Submitted by nat_friedman t3_11sgn67 in MachineLearning

Today we launched the Vesuvius Challenge, an open competition to read a set of charred papyrus scrolls that were buried by the eruption of Mount Vesuvius 2000 years ago. The scrolls can't be physically opened, but we have released 3d tomographic x-ray scans of two of them at 8µm resolution. The scans were made at a particle accelerator.

A team at UKY led by Prof Brent Seales has very recently demonstrated the ability to detect ink inside the CT scans using CNNs, and so we believe that it is possible for the first time in history to read what's in these scrolls without opening them. There are hundreds of carbonized scrolls that we could read once the technique works – enough to more than double our total corpus of literature from antiquity.
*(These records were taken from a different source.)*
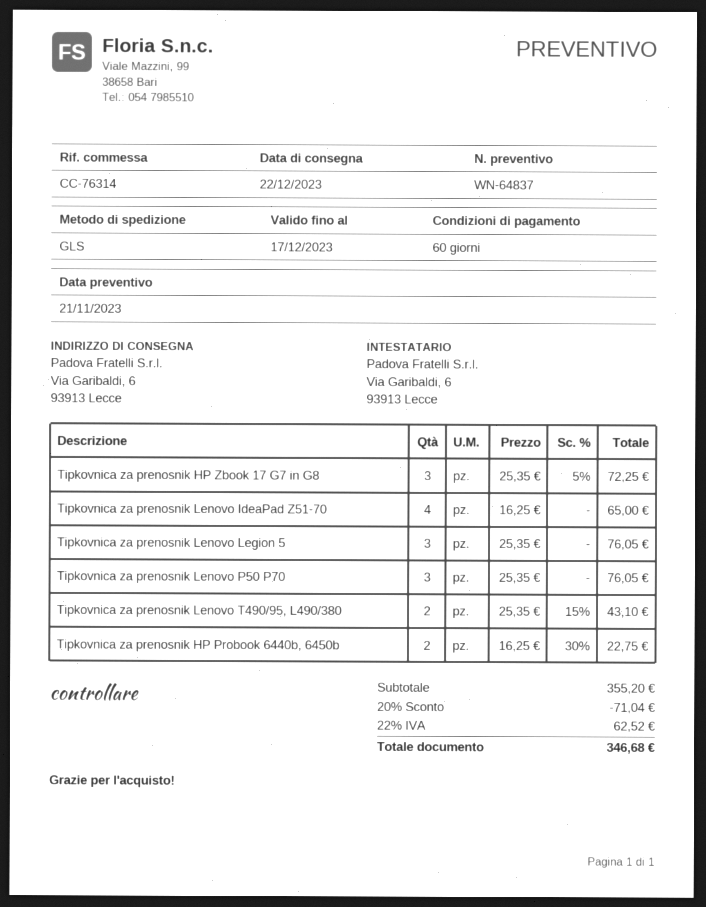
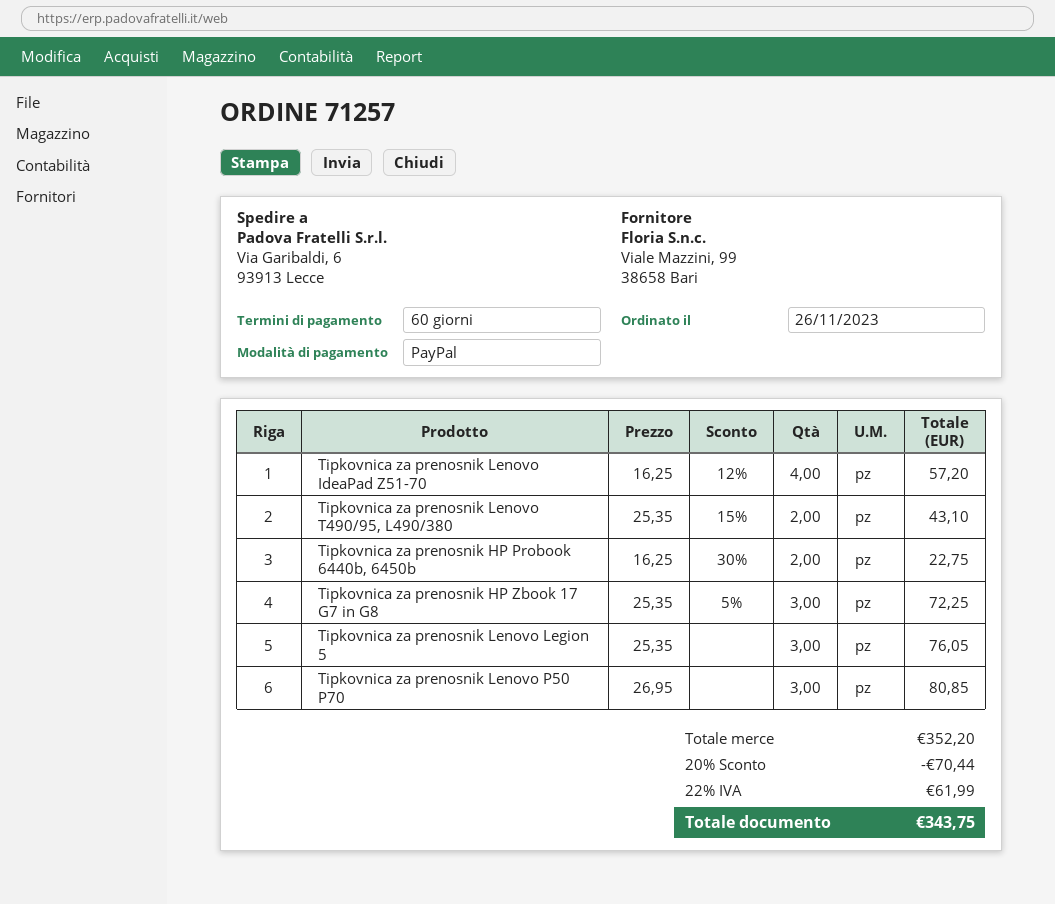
Tipkovnica za prenosnik Lenovo IdeaPad Z51-70: 4 x 16.25 = 65.00 -> 4 x 16.25 - 12% = 57.20
Tipkovnica za prenosnik Lenovo P50 P70: 3 x 25.35 = 76.05 -> 3 x 26.95 = 80.85
subtotal: 355.20 -> 352.20
discount: 20% = 71.04 -> 20% = 70.44
tax: 22% = 62.52 -> 22% = 61.99
total: 346.68 -> 343.75

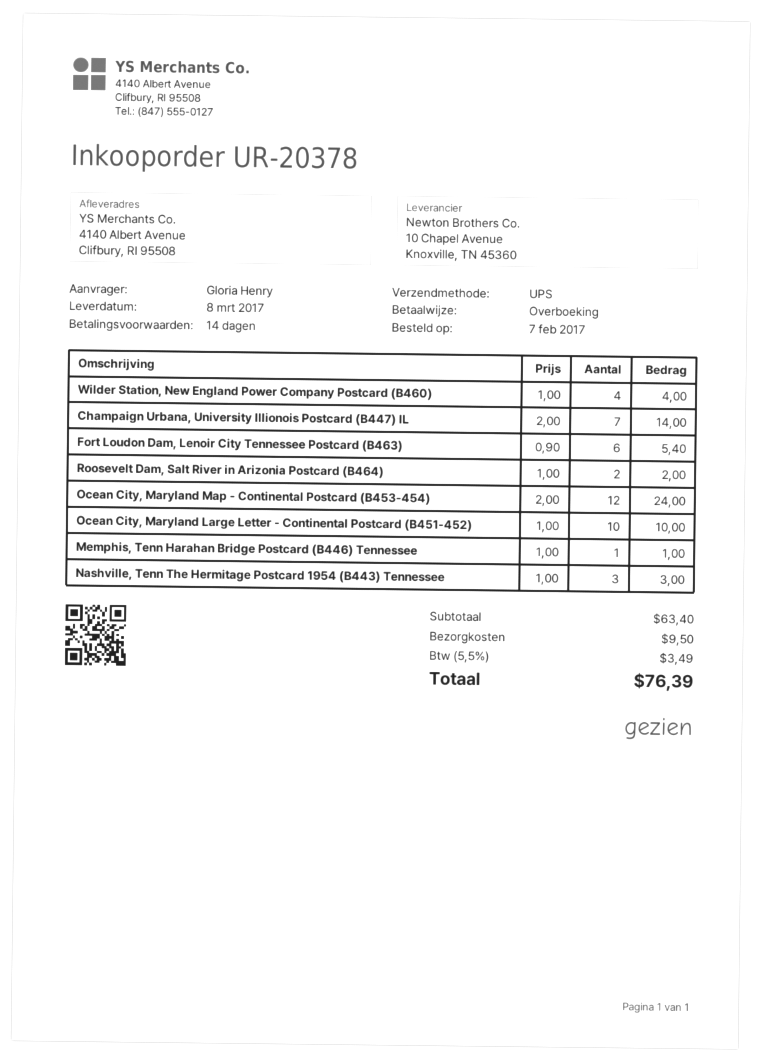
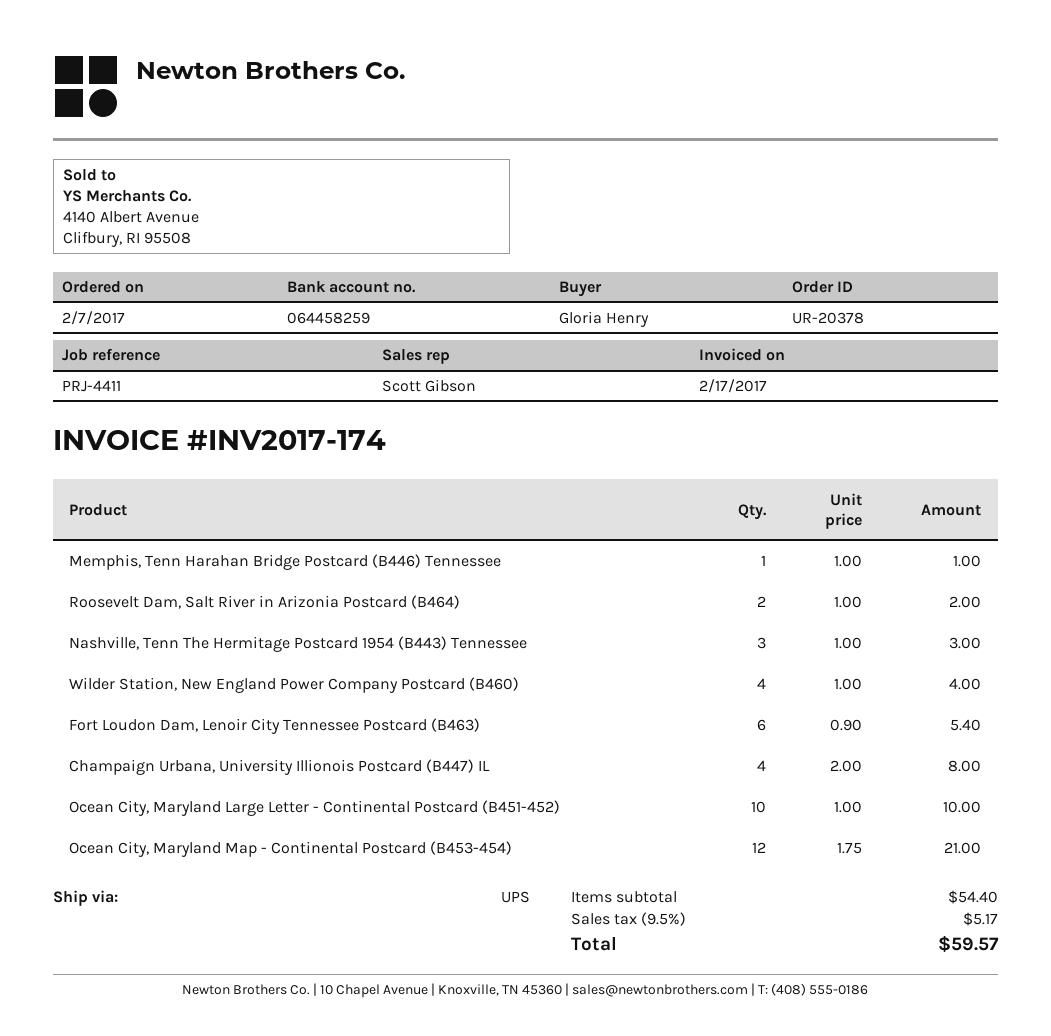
Champaign Urbana, University Illionois Postcard (B447) IL: 7 x 2.00 = 14.00 -> 4 x 2.00 = 8.00
Ocean City, Maryland Map - Continental Postcard (B453-454): 12 x 2.00 = 24.00 -> 12 x 1.75 = 21.00
subtotal: 63.40 -> 54.40
shipping: 9.50 -> none
tax: 5.5% = 3.49 -> 9.5% = 5.17
total: 76.39 -> 59.57

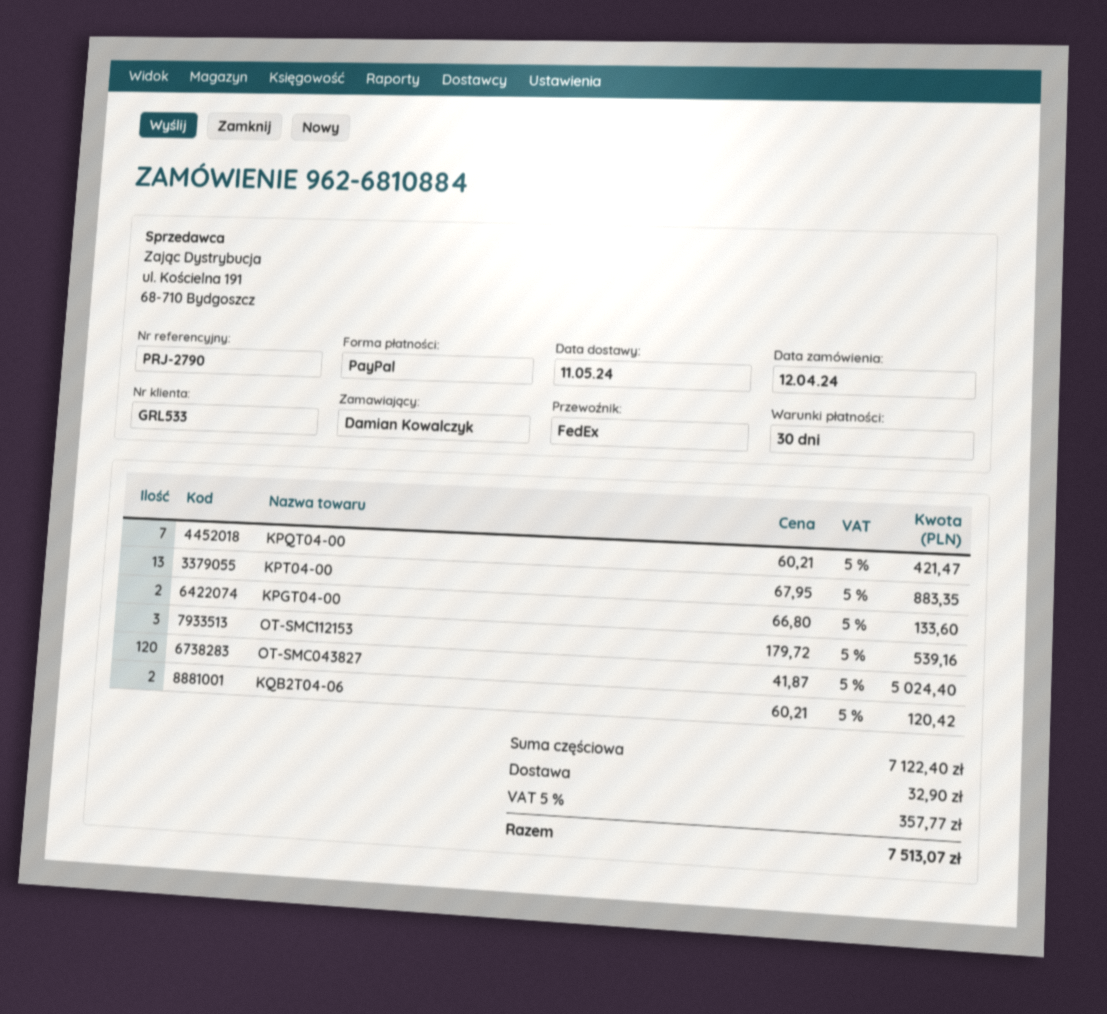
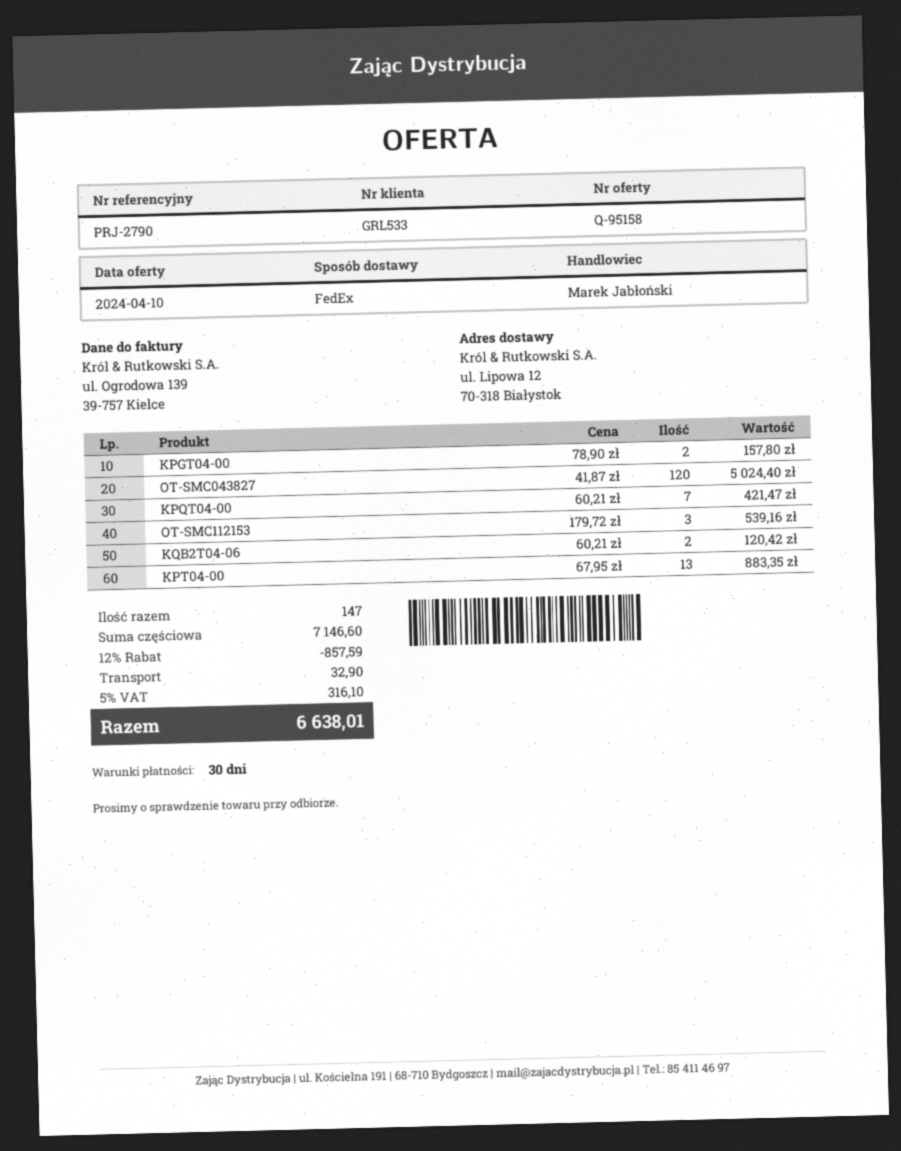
KPGT04-00: 2 x 66.80 = 133.60 -> 2 x 78.90 = 157.80
subtotal: 7122.40 -> 7146.60
discount: none -> 12% = 857.59
tax: 5% = 357.77 -> 5% = 316.10
total: 7513.07 -> 6638.01

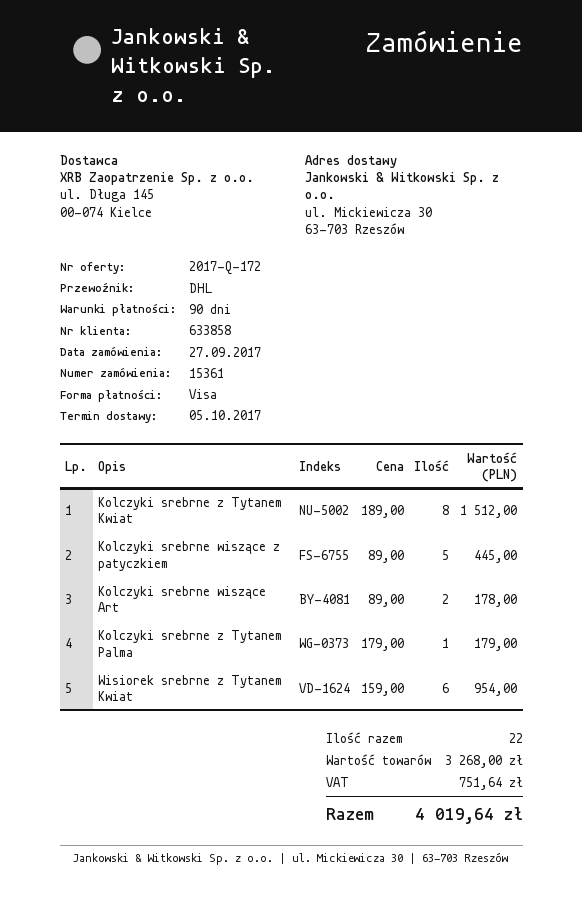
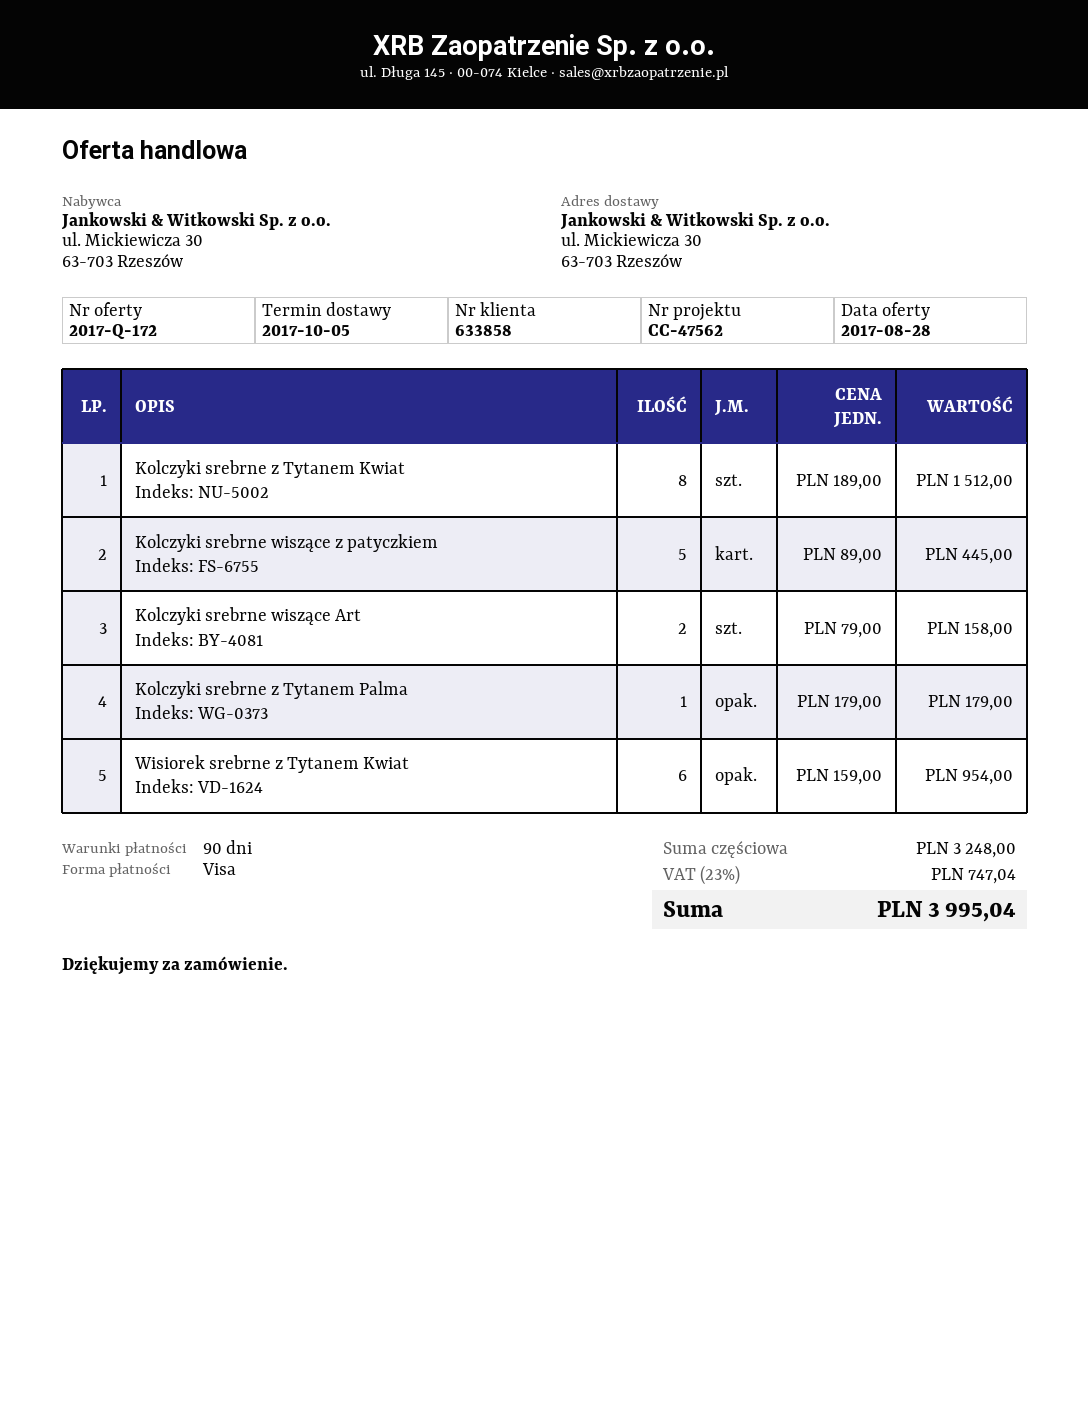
Kolczyki srebrne wiszące Art: 2 x 89.00 = 178.00 -> 2 x 79.00 = 158.00
subtotal: 3268.00 -> 3248.00
tax: 751.64 -> 747.04
total: 4019.64 -> 3995.04

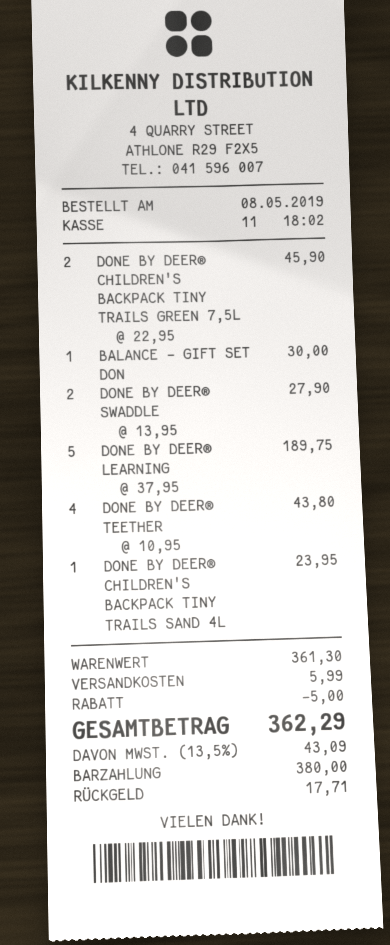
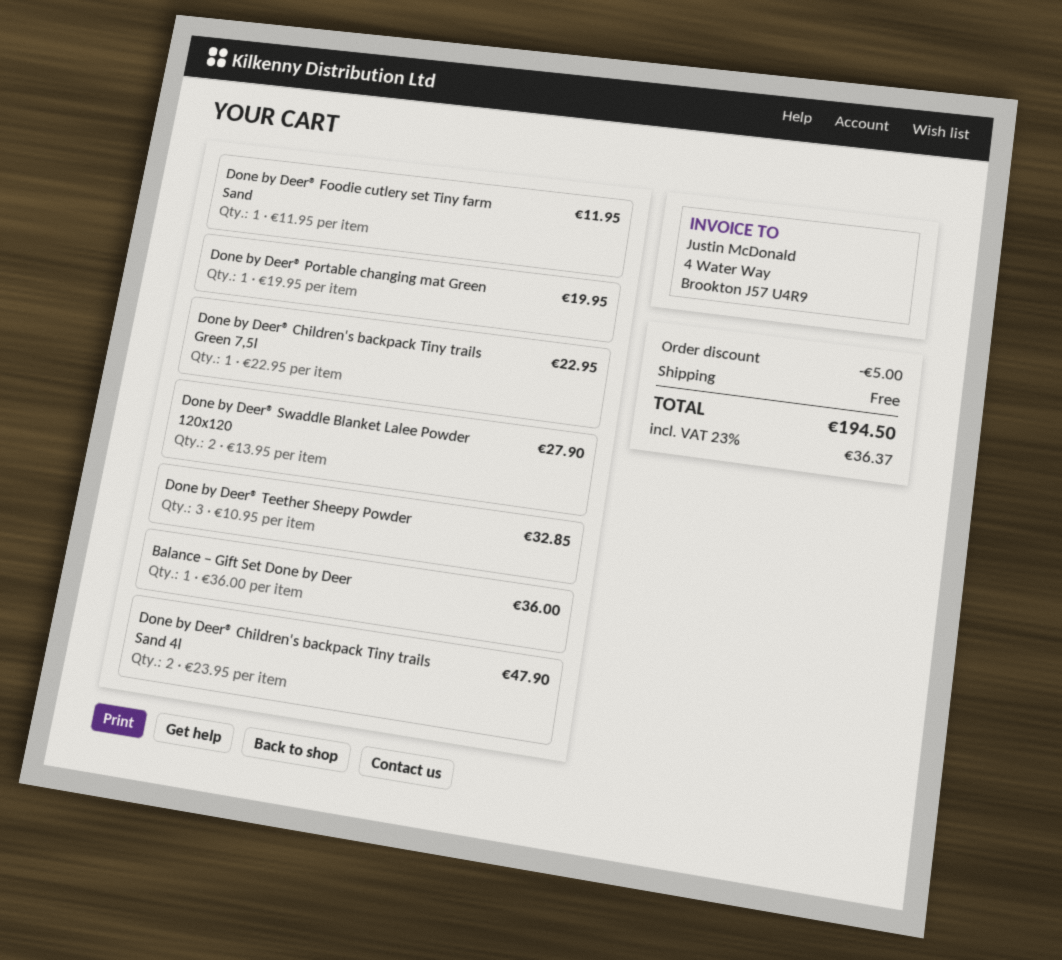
DONE BY DEER® CHILDREN'S BACKPACK TINY TRAILS GREEN 7,5L: 2 x 22.95 = 45.90 -> 1 x 22.95 = 22.95
BALANCE – GIFT SET DON: 1 x 30.00 = 30.00 -> 1 x 36.00 = 36.00
DONE BY DEER® LEARNING: 5 x 37.95 = 189.75 -> none
DONE BY DEER® TEETHER: 4 x 10.95 = 43.80 -> 3 x 10.95 = 32.85
DONE BY DEER® CHILDREN'S BACKPACK TINY TRAILS SAND 4L: 1 x 23.95 = 23.95 -> 2 x 23.95 = 47.90
Done by Deer® Foodie cutlery set Tiny farm Sand: none -> 1 x 11.95 = 11.95
Done by Deer® Portable changing mat Green: none -> 1 x 19.95 = 19.95
shipping: 5.99 -> 0.00
tax: 13.5% = 43.09 -> 23% = 36.37
total: 362.29 -> 194.50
Many of us are fans of /r/MachineLearning and we thought this group would be interested in hearing about it!

277

Comments

You must log in or register to comment.

IntelArtiGen t1_jcdxtrb wrote

The challenge looks very cool but also quite hard. However, if it's truly possible to read that ink and unfold these scrolls, I'm sure ML and data processing will be able to do it.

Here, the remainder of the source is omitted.